This article is part of our Trends 2016 coverage.
When Wi-Fi gained dominance over the Ethernet cable, it obviated the need to plug in for an internet connection. So have you ever wondered why device charging still largely relies on USB cords?
With the rise of wireless charging, that is starting to change. Here’s how it works: There’s a base, connected by wire to an electrical outlet, with a magnetic field that varies constantly. That variance vibrates a receiver in the device, powering the battery. Plop your phone down on a desk with such a base, and it automatically charges.

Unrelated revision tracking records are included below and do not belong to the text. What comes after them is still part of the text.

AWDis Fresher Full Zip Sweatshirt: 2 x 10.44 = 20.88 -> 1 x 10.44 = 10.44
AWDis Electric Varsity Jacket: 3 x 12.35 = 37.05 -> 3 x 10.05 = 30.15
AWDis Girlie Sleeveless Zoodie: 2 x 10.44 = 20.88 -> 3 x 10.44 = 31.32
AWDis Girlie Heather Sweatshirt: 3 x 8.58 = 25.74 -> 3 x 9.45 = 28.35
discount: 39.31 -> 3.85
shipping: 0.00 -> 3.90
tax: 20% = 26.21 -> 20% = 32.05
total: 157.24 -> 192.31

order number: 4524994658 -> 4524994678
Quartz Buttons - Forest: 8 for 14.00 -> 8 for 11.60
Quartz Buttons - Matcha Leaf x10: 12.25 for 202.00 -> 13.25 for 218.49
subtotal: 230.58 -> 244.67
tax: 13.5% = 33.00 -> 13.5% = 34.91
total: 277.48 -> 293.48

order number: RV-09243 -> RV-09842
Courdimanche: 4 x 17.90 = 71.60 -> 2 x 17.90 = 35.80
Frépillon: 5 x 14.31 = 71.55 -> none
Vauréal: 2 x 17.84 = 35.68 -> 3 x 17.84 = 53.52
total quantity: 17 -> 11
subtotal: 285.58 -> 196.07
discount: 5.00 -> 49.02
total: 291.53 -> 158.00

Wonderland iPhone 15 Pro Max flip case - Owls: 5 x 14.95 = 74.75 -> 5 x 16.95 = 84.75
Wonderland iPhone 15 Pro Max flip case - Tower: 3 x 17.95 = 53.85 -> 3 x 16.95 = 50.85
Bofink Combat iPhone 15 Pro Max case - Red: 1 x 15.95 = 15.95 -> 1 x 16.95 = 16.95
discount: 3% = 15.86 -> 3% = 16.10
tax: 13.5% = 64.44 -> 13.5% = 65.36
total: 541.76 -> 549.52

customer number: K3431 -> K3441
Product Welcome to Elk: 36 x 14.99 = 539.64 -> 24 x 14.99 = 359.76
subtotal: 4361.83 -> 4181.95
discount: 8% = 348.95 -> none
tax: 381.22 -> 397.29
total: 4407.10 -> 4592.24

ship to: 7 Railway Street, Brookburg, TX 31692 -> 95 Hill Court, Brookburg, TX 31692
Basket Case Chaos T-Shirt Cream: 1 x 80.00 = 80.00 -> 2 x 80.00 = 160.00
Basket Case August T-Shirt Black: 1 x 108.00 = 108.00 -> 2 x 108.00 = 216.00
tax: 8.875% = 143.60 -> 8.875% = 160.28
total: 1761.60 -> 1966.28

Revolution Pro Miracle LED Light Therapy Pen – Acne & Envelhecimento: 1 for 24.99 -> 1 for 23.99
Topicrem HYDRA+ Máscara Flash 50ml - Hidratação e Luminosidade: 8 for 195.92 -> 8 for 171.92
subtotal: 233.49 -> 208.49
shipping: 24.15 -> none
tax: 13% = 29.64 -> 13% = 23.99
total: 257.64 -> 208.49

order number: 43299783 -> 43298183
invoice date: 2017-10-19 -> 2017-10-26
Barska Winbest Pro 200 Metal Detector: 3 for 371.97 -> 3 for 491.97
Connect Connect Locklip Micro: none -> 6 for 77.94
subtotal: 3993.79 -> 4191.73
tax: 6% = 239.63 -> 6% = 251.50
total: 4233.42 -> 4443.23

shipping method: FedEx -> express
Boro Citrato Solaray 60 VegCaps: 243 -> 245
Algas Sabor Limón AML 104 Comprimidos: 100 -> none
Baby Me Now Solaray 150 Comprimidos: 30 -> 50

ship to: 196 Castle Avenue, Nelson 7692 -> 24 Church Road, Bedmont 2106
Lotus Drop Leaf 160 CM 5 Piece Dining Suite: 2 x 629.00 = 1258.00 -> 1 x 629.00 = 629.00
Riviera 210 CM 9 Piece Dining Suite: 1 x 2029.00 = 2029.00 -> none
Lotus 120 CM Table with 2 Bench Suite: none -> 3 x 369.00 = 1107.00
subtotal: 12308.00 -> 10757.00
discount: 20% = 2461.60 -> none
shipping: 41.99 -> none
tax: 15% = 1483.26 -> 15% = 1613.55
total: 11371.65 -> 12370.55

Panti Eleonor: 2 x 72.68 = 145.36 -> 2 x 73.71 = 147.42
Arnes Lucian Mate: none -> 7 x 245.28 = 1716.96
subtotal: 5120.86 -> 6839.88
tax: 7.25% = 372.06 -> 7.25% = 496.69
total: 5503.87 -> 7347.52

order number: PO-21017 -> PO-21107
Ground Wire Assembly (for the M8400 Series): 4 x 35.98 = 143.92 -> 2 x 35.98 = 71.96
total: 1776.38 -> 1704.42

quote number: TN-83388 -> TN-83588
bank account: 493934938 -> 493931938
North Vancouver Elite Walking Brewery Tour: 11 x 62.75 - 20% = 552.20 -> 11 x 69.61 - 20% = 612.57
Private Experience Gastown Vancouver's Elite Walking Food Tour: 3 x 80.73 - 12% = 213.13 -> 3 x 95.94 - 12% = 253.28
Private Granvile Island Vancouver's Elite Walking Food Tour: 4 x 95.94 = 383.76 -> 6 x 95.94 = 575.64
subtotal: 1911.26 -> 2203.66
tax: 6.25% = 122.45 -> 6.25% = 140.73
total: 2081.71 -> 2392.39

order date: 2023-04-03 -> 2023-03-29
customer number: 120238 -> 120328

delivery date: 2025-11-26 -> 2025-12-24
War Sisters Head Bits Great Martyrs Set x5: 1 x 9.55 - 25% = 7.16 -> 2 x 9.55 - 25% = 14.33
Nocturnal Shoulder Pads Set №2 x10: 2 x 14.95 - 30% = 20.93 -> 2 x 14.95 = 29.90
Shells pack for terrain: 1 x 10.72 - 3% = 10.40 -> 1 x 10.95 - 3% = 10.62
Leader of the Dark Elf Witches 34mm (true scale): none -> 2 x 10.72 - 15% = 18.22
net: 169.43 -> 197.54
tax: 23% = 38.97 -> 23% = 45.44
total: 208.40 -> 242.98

It’s a century-old idea, first put to use in motors and generators during the industrial revolution. These days the push is toward implementation in personal devices, with more than 200 brands -- including Microsoft, Samsung, LG Electronics and Verizon -- agreeing to a standard for chargers called Qi. The latest bump came this past spring, when IKEA introduced furniture with built-in wireless chargers and charging pads.
These protocols and deals are starting to equal serious market penetration. In 2014, 55 million devices shipped that charged wirelessly. A year later that number had tripled to 160 million, accounting for $1.7 billion in sales, according to research firm IHS, which predicts an $8.5 billion market by 2018. The proliferation will extend from personal devices like phones, the Apple Watch and laptops to appliances, cars and especially to major infrastructure in offices and public places, such as airports and restaurants.
One company that’s benefiting is Toronto-based ChargeSpot, which uses teams of integrators to retrofit offices and commercial spaces for utilization of wireless power. The company provides the hardware and an integrated back-end solution, so it can monitor charging performance, update security and firmware, and give offices or franchisees (there are ChargeSpots in a chain of Toronto coffee shops called Second Cup) a web portal that acts as an integrated management system. Co-founder and CEO Mark Goh says a business can use the system to provide rewards, such as a coupon popping up on a user’s phone, and adds that ChargeSpot is being piloted at a chain of hotels.
Other companies in the space are Aircharge, a U.K.-based outfitter whose chargers are in some Emirates airlines first- and business-class lounges; the company also inked a deal earlier this year to deploy 600 Aircharge stations in McDonald’s restaurants throughout the U.K. Kube Systems, a New York-based supplier, is quickly gaining the lead in the hospitality sector; it outfitted 29 Marriott Hotel lobbies with wireless charging in 2014 and has since rolled out Kube portable charging systems at select Sheraton, Vail Resorts and Four Seasons properties. Kube is also taking advantage of brisk Apple Watch sales by rolling out a product that can simultaneously charge the watch as well as a phone, so travelers don’t have to pack cables.
Perhaps the biggest movement is in automotive. A study by IHS suggests that there will be widespread adoption of wireless charging by nearly all automakers. Toyota has taken the early lead in offering Qi charging in its Camry and Tacoma models, as well as in Lexus products; now the Germans are giving chase, with BMW offering Qi on its newest 7 Series, and Audi in its Q7 SUV. IHS predicts the market for in-car wireless to grow to $600 million by 2020.